##### INFORMATION SUPPLIED

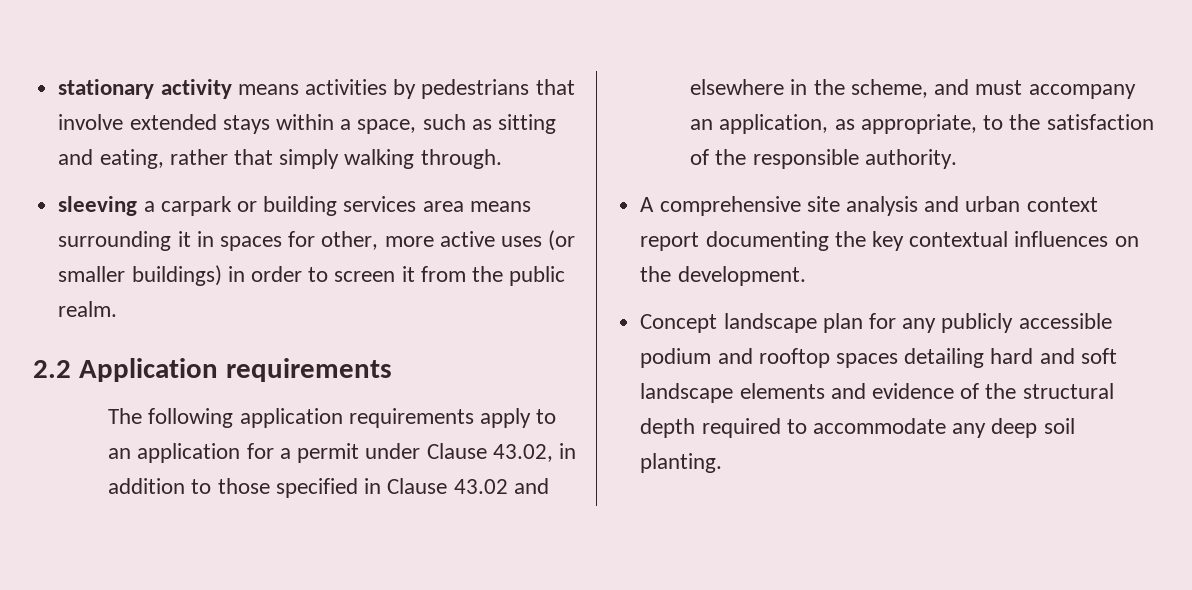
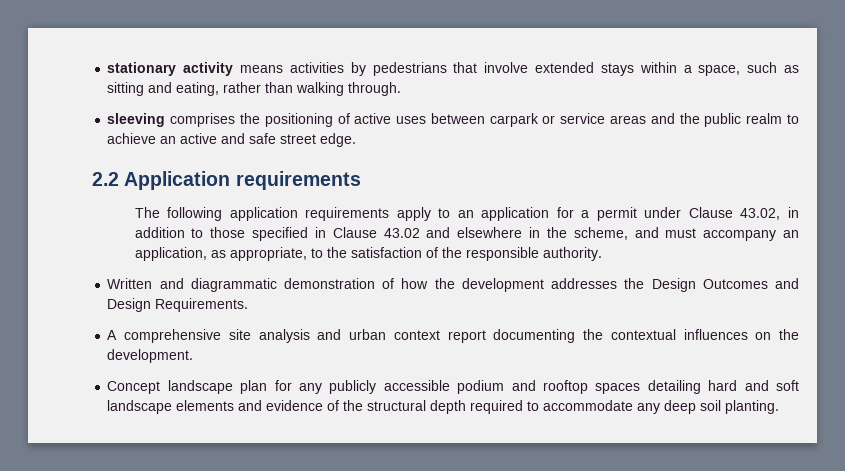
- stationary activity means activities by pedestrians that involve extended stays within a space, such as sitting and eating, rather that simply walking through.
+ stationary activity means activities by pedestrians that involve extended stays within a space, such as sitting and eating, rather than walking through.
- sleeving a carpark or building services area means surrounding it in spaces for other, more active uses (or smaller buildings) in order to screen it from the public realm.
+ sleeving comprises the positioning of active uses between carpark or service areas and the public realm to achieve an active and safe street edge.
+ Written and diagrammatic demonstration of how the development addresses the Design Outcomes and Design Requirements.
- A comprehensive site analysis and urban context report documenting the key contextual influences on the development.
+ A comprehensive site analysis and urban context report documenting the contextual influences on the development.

##########
##### INFORMATION SUPPLIED

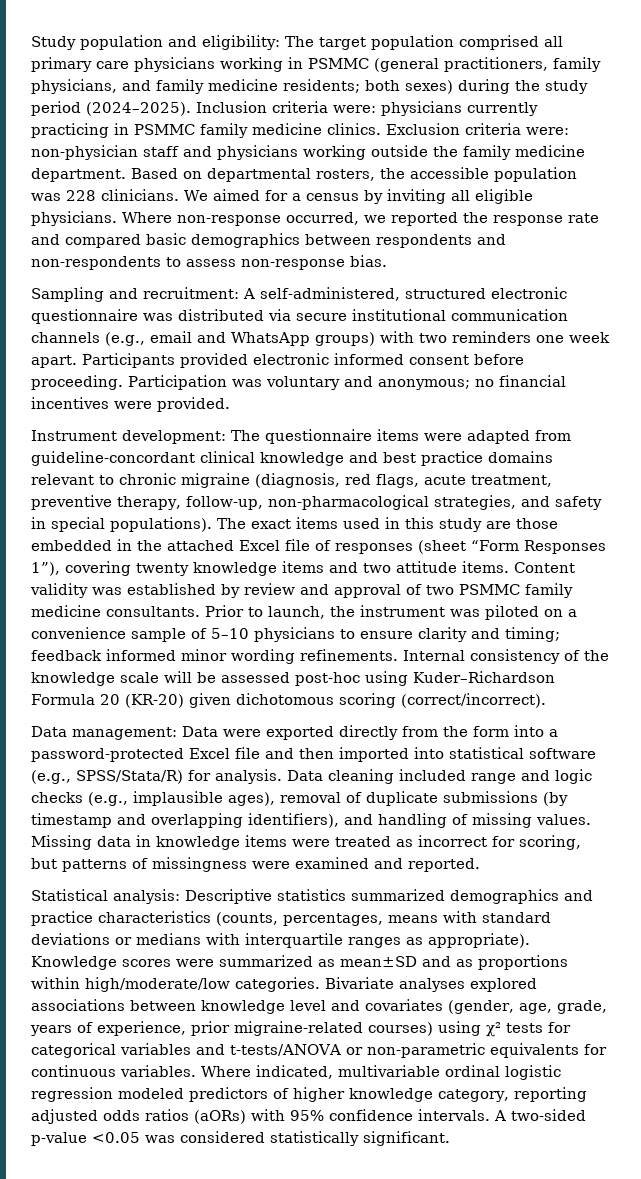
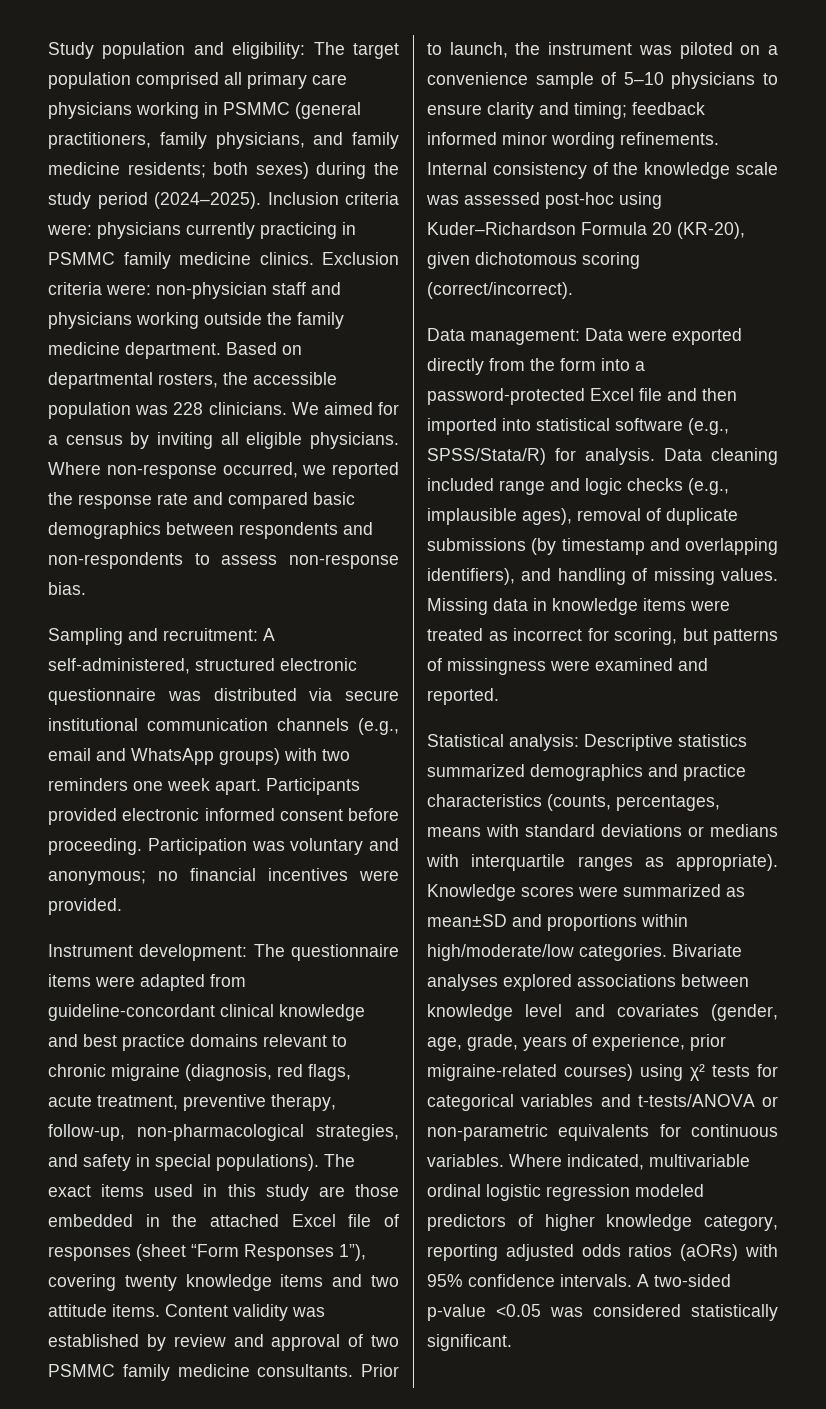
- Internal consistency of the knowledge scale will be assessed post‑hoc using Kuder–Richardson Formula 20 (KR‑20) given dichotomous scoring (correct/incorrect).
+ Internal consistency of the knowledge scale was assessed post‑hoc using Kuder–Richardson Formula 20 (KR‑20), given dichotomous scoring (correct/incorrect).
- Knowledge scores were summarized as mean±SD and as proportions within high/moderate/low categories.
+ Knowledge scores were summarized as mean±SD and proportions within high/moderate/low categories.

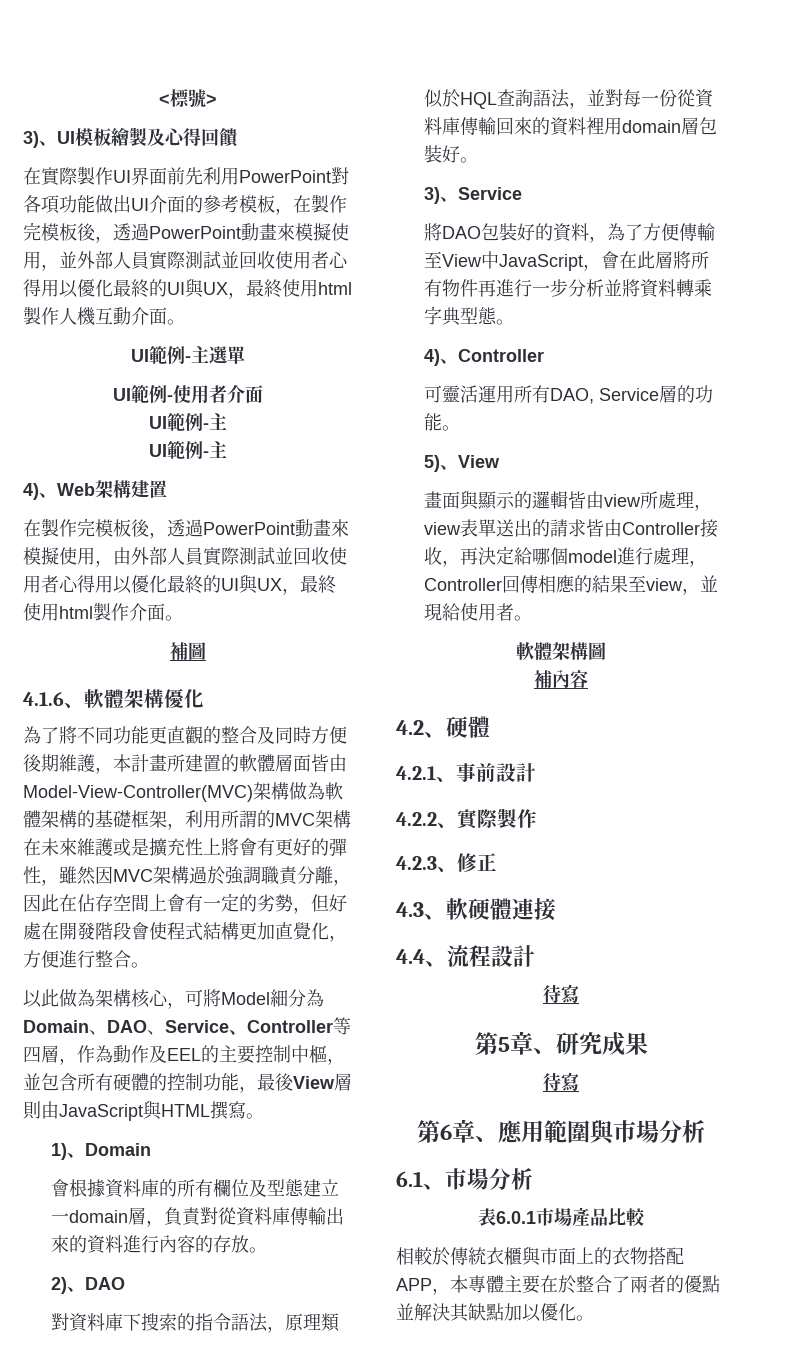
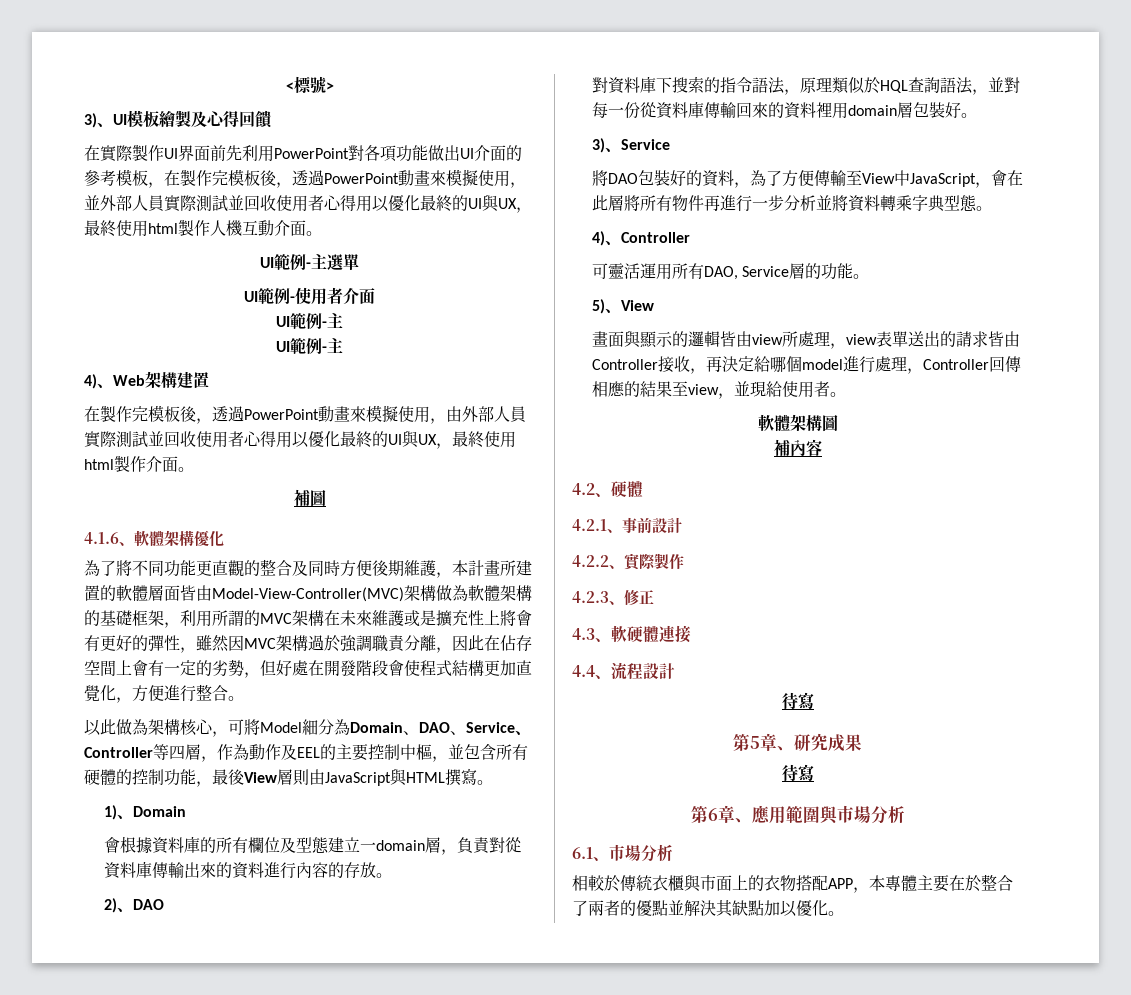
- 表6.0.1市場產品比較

##########

WHAT YOU NEED TO DO:
Look above for the line that contains "safe street edge.". Starting there, transcribe every line exactly until you have copied the line that contains "the contextual influences on the development.".

OUTPUT OF THE EXERCISE:
+ sleeving comprises the positioning of active uses between carpark or service areas and the public realm to achieve an active and safe street edge.
+ Written and diagrammatic demonstration of how the development addresses the Design Outcomes and Design Requirements.
- A comprehensive site analysis and urban context report documenting the key contextual influences on the development.
+ A comprehensive site analysis and urban context report documenting the contextual influences on the development.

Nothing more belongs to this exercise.